> **Exercise**
Each line from the first down to the one containing "order number: UP-26639 -> UP-26219" should be returned exactly as it appears below.

> **Change detection data**
==========
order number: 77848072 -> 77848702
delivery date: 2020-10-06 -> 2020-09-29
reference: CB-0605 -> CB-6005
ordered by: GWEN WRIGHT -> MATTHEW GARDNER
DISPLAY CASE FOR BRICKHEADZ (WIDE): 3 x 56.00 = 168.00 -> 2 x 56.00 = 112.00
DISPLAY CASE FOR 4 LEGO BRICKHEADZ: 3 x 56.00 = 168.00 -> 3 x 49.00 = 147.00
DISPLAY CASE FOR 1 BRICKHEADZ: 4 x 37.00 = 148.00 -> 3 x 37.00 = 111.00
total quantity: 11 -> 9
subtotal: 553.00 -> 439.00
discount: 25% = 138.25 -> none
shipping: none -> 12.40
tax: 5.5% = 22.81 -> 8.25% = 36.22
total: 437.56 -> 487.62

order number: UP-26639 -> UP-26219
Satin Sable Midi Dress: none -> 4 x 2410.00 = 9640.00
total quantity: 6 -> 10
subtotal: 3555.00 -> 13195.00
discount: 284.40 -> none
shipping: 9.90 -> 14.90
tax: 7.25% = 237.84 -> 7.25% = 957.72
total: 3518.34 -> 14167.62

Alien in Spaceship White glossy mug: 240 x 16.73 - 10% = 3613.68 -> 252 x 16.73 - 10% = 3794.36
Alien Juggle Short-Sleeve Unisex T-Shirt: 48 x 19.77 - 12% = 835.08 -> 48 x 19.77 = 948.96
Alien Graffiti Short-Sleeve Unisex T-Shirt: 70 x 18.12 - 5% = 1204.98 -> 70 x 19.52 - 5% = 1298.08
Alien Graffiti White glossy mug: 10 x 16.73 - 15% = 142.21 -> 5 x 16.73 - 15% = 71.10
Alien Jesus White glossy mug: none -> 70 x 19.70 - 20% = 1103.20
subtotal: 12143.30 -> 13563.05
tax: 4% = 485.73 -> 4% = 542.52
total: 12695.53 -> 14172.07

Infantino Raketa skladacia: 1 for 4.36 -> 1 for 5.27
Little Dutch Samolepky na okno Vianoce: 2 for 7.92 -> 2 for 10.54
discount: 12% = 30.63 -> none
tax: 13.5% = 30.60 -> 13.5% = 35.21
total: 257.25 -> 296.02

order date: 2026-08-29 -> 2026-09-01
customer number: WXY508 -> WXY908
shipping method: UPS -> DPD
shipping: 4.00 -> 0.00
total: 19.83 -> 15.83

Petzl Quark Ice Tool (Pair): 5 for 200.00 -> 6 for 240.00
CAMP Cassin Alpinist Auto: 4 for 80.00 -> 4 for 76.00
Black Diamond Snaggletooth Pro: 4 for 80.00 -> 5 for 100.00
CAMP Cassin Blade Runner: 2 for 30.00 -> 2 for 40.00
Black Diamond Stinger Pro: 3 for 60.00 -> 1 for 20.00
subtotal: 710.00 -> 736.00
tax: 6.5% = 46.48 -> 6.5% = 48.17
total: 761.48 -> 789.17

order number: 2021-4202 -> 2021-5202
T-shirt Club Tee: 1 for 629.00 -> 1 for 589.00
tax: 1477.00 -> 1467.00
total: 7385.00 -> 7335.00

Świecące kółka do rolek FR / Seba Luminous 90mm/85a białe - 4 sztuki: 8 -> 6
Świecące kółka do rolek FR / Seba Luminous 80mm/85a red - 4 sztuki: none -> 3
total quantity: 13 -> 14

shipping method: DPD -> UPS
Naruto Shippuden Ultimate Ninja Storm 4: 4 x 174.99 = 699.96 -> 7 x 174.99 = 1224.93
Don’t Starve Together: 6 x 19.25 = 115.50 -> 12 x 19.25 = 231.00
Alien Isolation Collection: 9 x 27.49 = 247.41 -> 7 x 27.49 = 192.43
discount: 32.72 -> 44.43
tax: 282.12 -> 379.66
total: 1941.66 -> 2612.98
==========
> **Final answer**
order number: 77848072 -> 77848702
delivery date: 2020-10-06 -> 2020-09-29
reference: CB-0605 -> CB-6005
ordered by: GWEN WRIGHT -> MATTHEW GARDNER
DISPLAY CASE FOR BRICKHEADZ (WIDE): 3 x 56.00 = 168.00 -> 2 x 56.00 = 112.00
DISPLAY CASE FOR 4 LEGO BRICKHEADZ: 3 x 56.00 = 168.00 -> 3 x 49.00 = 147.00
DISPLAY CASE FOR 1 BRICKHEADZ: 4 x 37.00 = 148.00 -> 3 x 37.00 = 111.00
total quantity: 11 -> 9
subtotal: 553.00 -> 439.00
discount: 25% = 138.25 -> none
shipping: none -> 12.40
tax: 5.5% = 22.81 -> 8.25% = 36.22
total: 437.56 -> 487.62

order number: UP-26639 -> UP-26219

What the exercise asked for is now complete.